Let Us Pray For Vocations
To consider
life as a vocation encourages interior freedom, stirring within the person a
desire for the future, as well as the rejection of a notion of existence that
is passive, boring, and banal. In this way, life takes on the value of a
"gift received which, by its nature, tends to become a good given"

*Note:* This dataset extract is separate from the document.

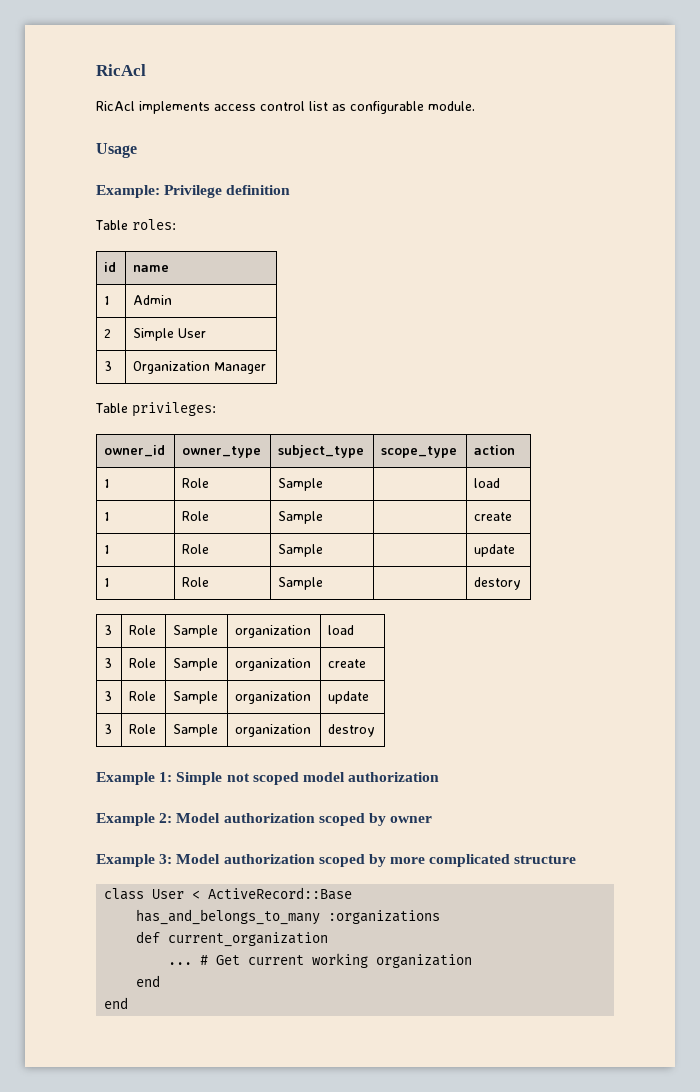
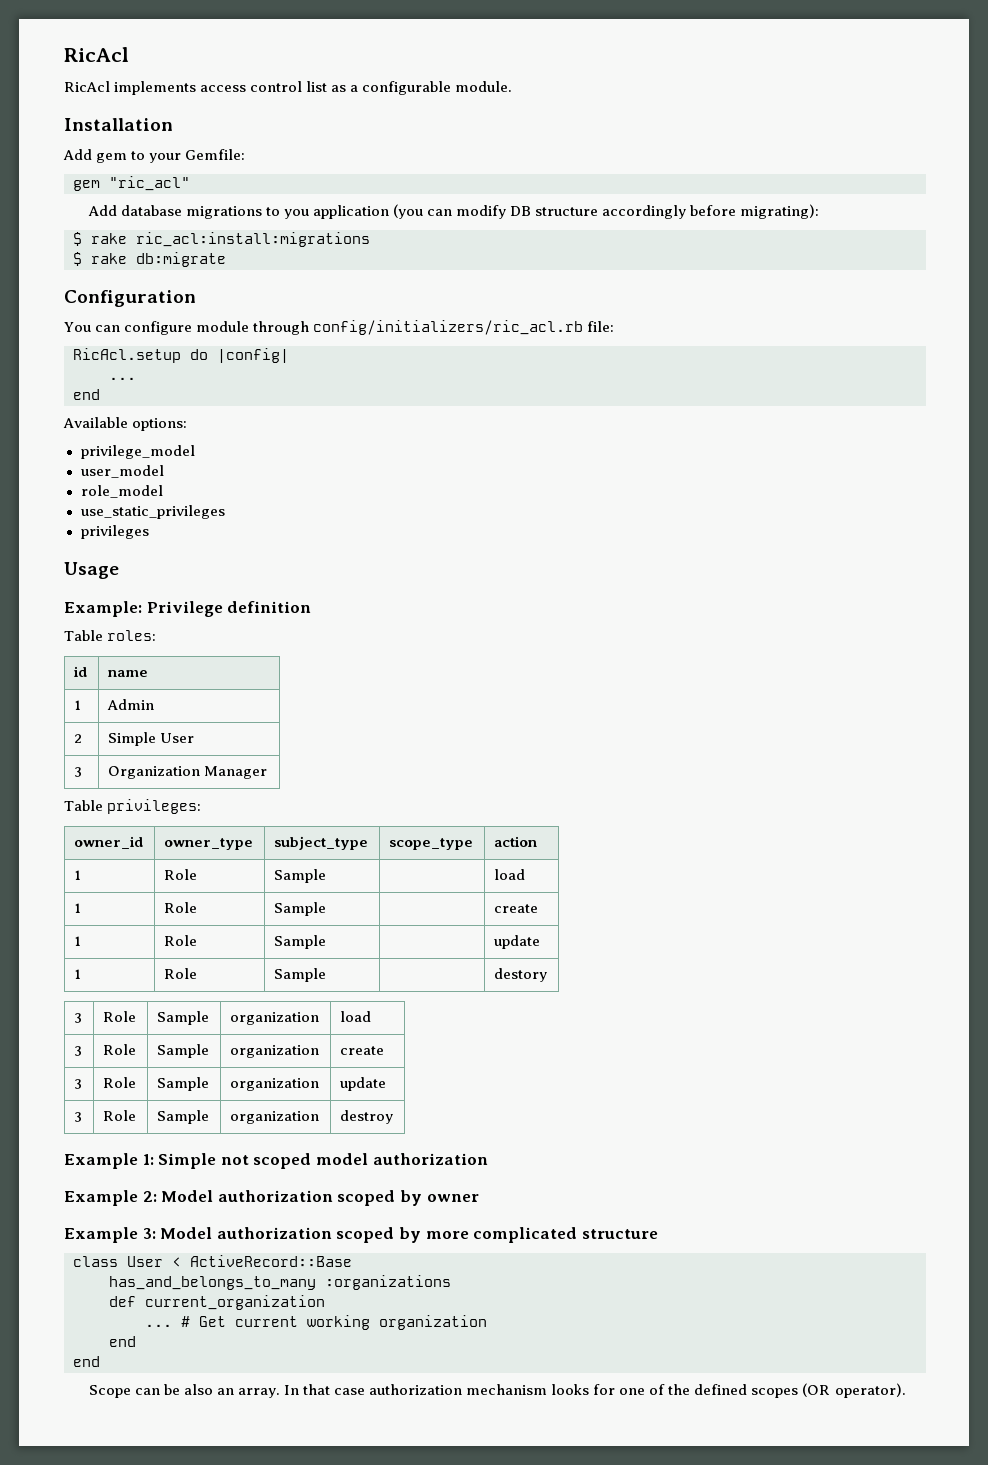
(346, 107) none -> [350,85,359,92] a
(475, 106) none -> [64,118,173,131] [63,149,246,163] [73,176,190,191] [87,204,820,219] [73,232,370,247] [73,252,226,267] [64,290,196,307] [64,320,615,335] [73,348,289,363] [109,377,136,380] [73,389,100,400] [63,417,188,431] [80,445,195,459] [80,465,164,478] [80,485,163,498] [80,505,225,519] [80,525,149,539] // Installation // Add gem to your Gemfile: // gem "ric_acl" // Add database migrations to you application (you can modify DB structure accordingly before migrating): // $ rake ric_acl:install:migrations // $ rake db:migrate // Configuration // You can configure module through config/initializers/ric_acl.rb file: // RicAcl.setup do |config| // ... // end // Available options: // privilege_model // user_model // role_model // use_static_privileges // privileges
(129, 1003) none -> [88,1383,906,1398] // Scope can be also an array. In that case authorization mechanism looks for one of the defined scopes (OR operator).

(Document New Vocations for a New Europe, 1997, 16, b). Man shows
that he has been reborn in the Spirit (cf. John 3, 3-5) when
he learns to follow the way of the New Commandment: "that you love one
another as I have loved you" (John 15, 12). One could say
that, in a certain sense, love is the DNA of the children of God; it is the
"holy vocation" by which we have been called "in virtue of his
own purpose and the grace which he gave us in Christ Jesus ages ago, and now
has manifested through the appearance of our Saviour Christ Jesus" (2 Tim 1,
9-10).
At the root
of every vocational journey there is the Emmanuel, the God-with-us. He shows us
that we are not alone in fashioning our lives, because God walks with us, in
the midst of our ups-and-downs, and, if we want him to, he weaves with each of
us a marvellous tale of love, unique and irreproducible, and, at the same time,
in harmony with all humanity and the entire cosmos. To discover the presence of
God in our individual stories, not to feel orphans any longer, but rather to
know that we have a Father in whom we can trust completely - this is the great
turning-point that transforms our merely human outlook and leads man to
understand, as Gaudium et spes affirms, that he "cannot fully find himself except through
a sincere gift of himself" (n. 24).
…We need men and women who, by
their witness, "remind the baptized of the fundamental values of the
Gospel," and who foster "in the People of God an awareness of the need
to respond with holiness of life to the love of God poured into their hearts by
the Holy Spirit, by reflecting in their conduct the sacramental consecration
which is brought about by God's power in Baptism, Confirmation or Holy
Orders" (Vita consecrata, 33).
May the Holy Spirit stir up an abundant number of vocations to
special consecration, so that these, in their turn, can encourage the Christian
people to adhere ever more generously to the Gospel, and so that they can help
all people to understand more easily the meaning of existence as the
manifestation of the beauty and holiness of God.
-Blessed
John Paul II, Message for 2011 World Day of Prayer for Vocations
Let us join the Church in this intercession, on this World Day of Prayer for Vocations.